EXTRACTED INFORMATION
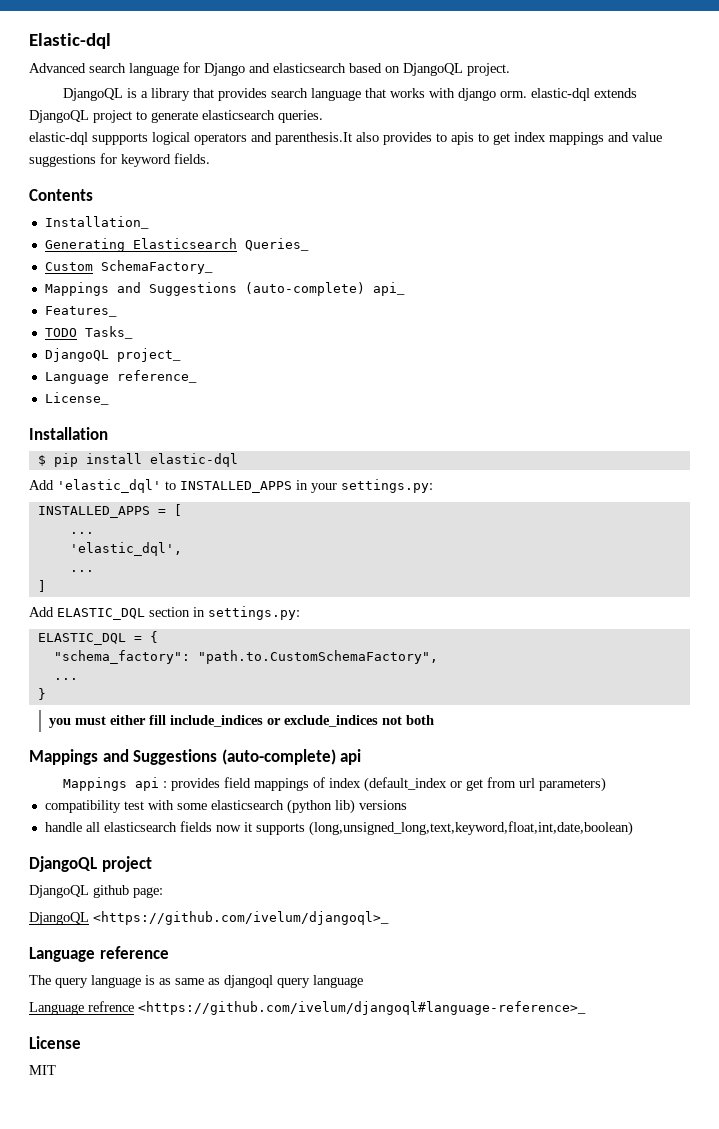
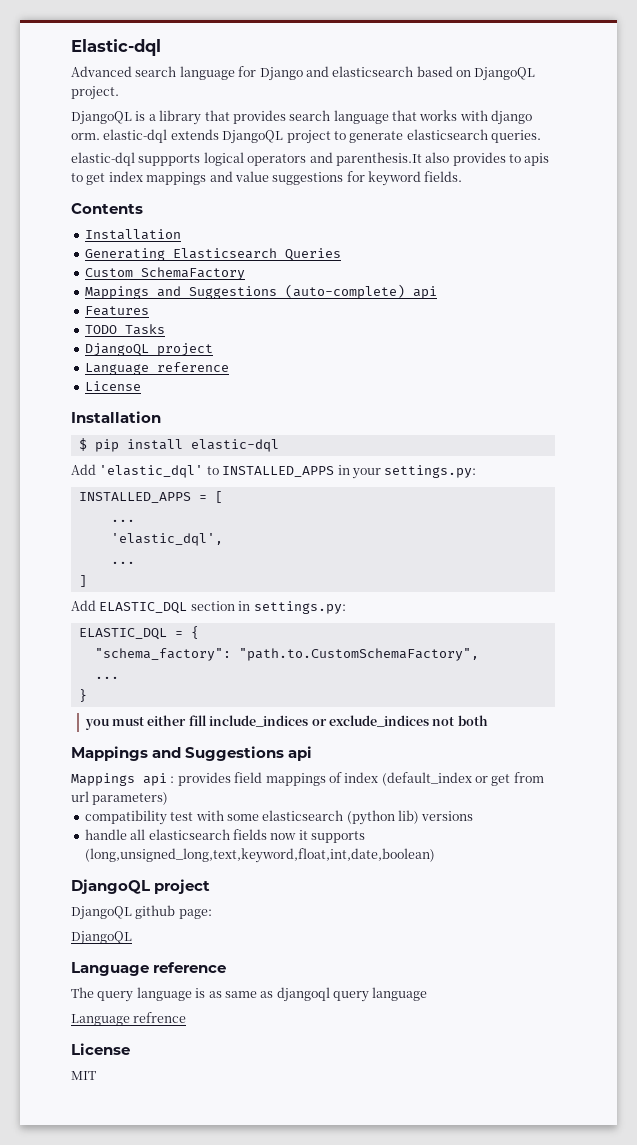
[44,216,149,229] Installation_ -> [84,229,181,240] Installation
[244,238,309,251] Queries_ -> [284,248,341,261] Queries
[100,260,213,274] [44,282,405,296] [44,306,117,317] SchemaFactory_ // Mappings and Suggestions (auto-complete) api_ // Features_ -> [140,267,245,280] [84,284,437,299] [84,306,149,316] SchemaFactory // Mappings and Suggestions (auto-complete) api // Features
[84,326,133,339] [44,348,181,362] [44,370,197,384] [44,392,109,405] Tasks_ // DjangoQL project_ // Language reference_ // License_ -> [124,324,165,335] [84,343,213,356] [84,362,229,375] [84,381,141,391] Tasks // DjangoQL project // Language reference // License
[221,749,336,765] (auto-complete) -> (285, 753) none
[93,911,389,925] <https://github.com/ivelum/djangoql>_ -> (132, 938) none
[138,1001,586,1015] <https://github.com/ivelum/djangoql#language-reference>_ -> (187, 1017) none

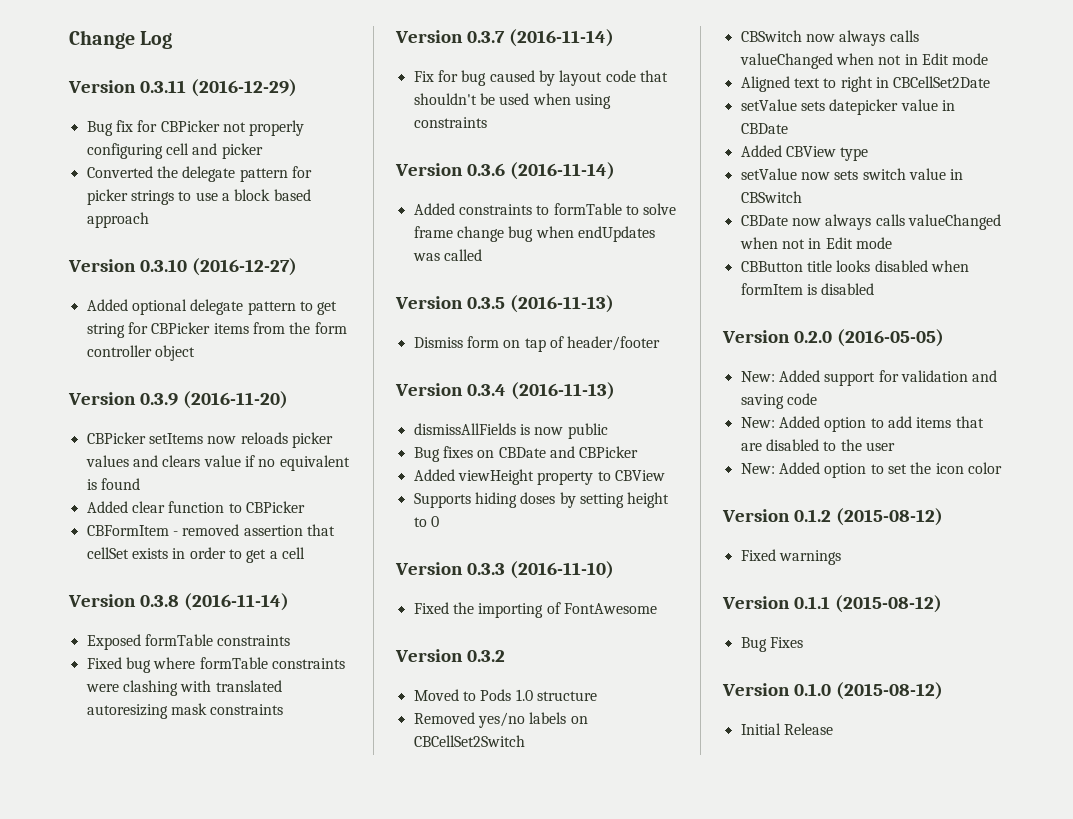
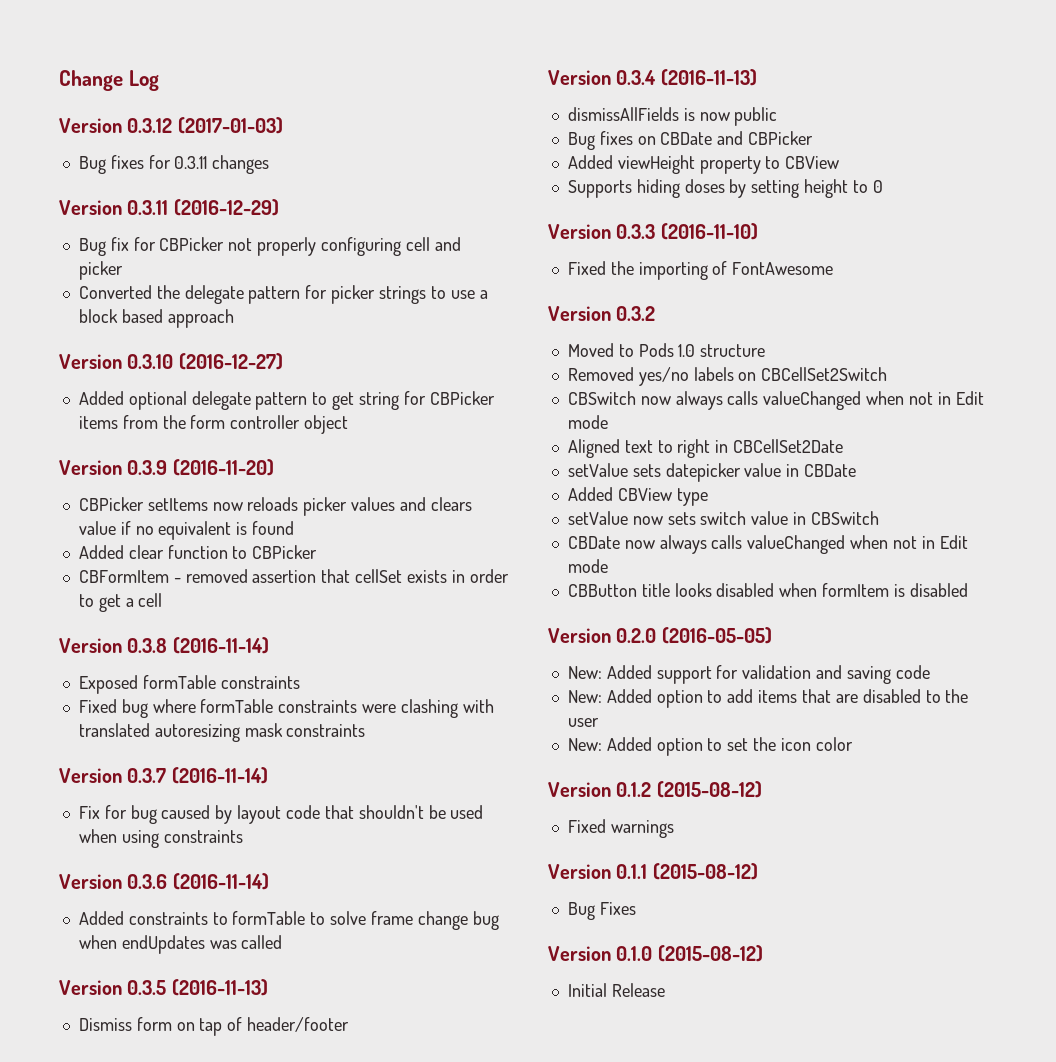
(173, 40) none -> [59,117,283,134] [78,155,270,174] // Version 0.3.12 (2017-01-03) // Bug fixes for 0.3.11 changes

--

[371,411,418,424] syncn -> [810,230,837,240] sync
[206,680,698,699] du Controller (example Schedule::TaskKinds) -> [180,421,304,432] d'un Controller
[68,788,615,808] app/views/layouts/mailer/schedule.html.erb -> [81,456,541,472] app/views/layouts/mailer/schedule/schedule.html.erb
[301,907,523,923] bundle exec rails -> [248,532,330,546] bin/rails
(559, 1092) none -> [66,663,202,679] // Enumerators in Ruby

==

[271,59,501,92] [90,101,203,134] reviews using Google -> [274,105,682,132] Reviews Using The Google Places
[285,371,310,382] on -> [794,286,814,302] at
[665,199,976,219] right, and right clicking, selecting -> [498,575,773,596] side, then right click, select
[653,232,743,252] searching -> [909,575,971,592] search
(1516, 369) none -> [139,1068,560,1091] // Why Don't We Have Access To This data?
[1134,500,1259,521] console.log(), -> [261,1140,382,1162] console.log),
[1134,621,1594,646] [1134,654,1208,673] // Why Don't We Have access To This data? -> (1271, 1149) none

BRIEF
Say how many lines in the preceding material hold the word "github"; nothing else belongs in the reply.

ANSWER TO THE PROBLEM
2